[[ DATA FOR PROCESSING open ]]

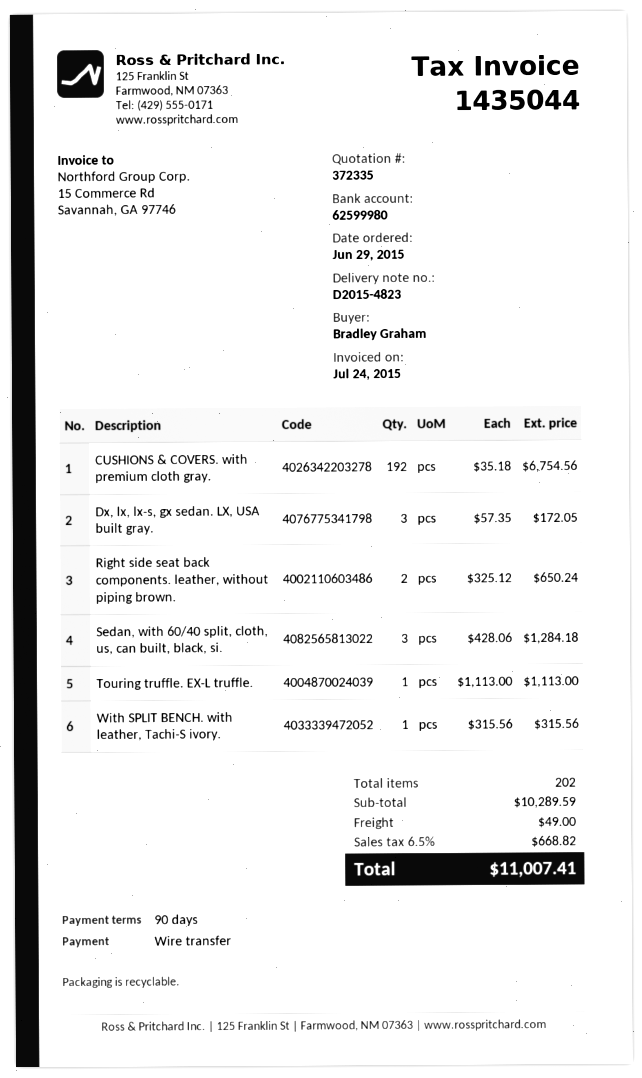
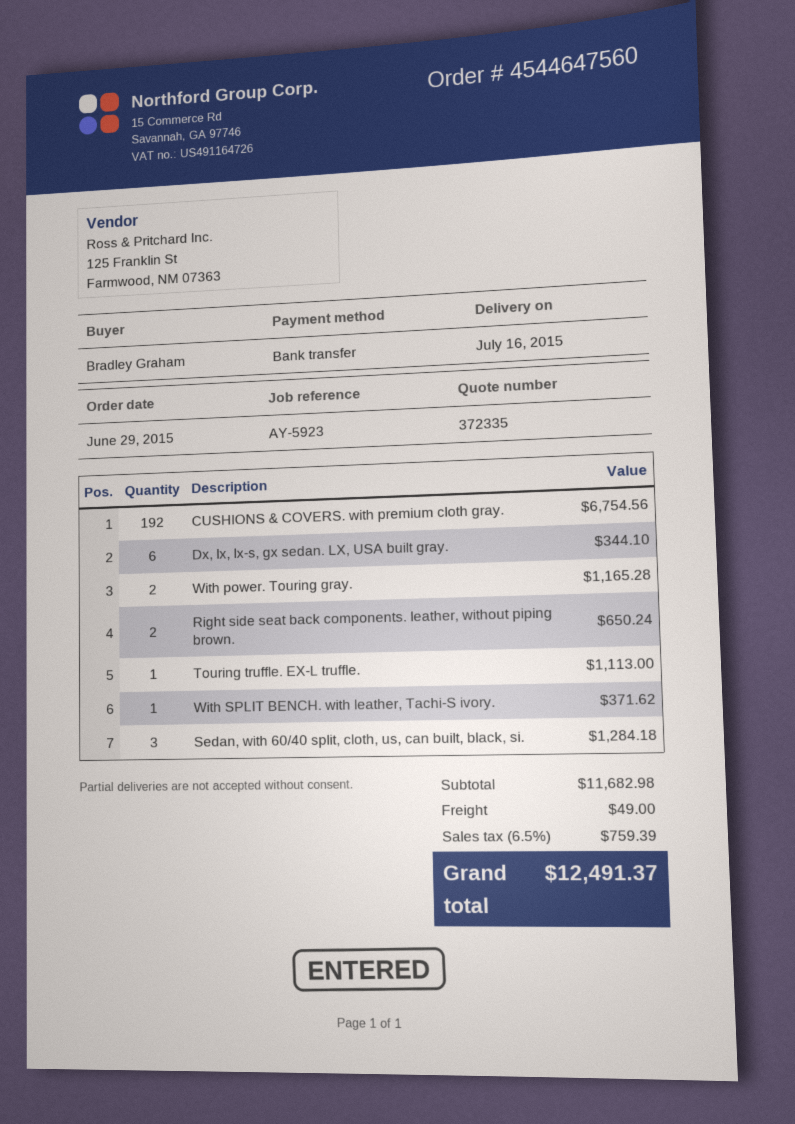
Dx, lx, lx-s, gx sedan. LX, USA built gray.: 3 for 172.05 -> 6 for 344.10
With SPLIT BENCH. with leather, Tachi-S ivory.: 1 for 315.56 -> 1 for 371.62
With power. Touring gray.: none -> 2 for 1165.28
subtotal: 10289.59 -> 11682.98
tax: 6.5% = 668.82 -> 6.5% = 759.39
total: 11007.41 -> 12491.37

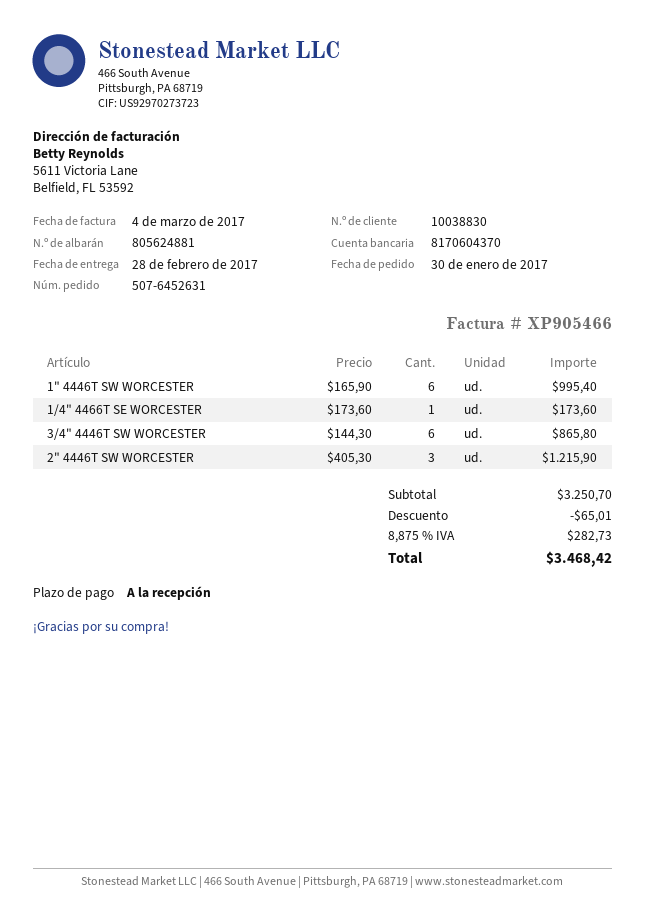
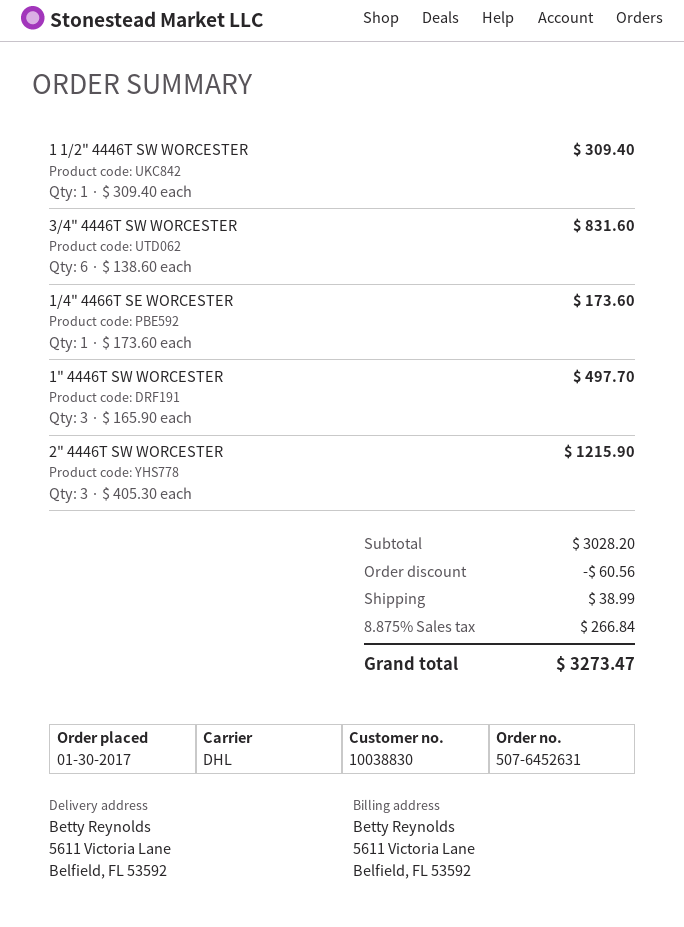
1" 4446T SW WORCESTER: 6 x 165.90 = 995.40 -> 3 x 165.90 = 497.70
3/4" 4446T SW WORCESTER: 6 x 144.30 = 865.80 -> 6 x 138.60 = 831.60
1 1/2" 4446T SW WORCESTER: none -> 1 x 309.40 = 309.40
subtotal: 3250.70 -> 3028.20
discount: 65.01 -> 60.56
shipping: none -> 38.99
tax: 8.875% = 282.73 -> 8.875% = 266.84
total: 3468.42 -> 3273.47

[[ DATA FOR PROCESSING closed ]]

INSTRUCTIONS TO FOLLOW » Everything from the line with "subtotal: 10289.59 -> 11682.98" through the last line above should be reproduced exactly, both ends included; pictures must be omitted.

WRITTEN SOLUTION »
subtotal: 10289.59 -> 11682.98
tax: 6.5% = 668.82 -> 6.5% = 759.39
total: 11007.41 -> 12491.37

1" 4446T SW WORCESTER: 6 x 165.90 = 995.40 -> 3 x 165.90 = 497.70
3/4" 4446T SW WORCESTER: 6 x 144.30 = 865.80 -> 6 x 138.60 = 831.60
1 1/2" 4446T SW WORCESTER: none -> 1 x 309.40 = 309.40
subtotal: 3250.70 -> 3028.20
discount: 65.01 -> 60.56
shipping: none -> 38.99
tax: 8.875% = 282.73 -> 8.875% = 266.84
total: 3468.42 -> 3273.47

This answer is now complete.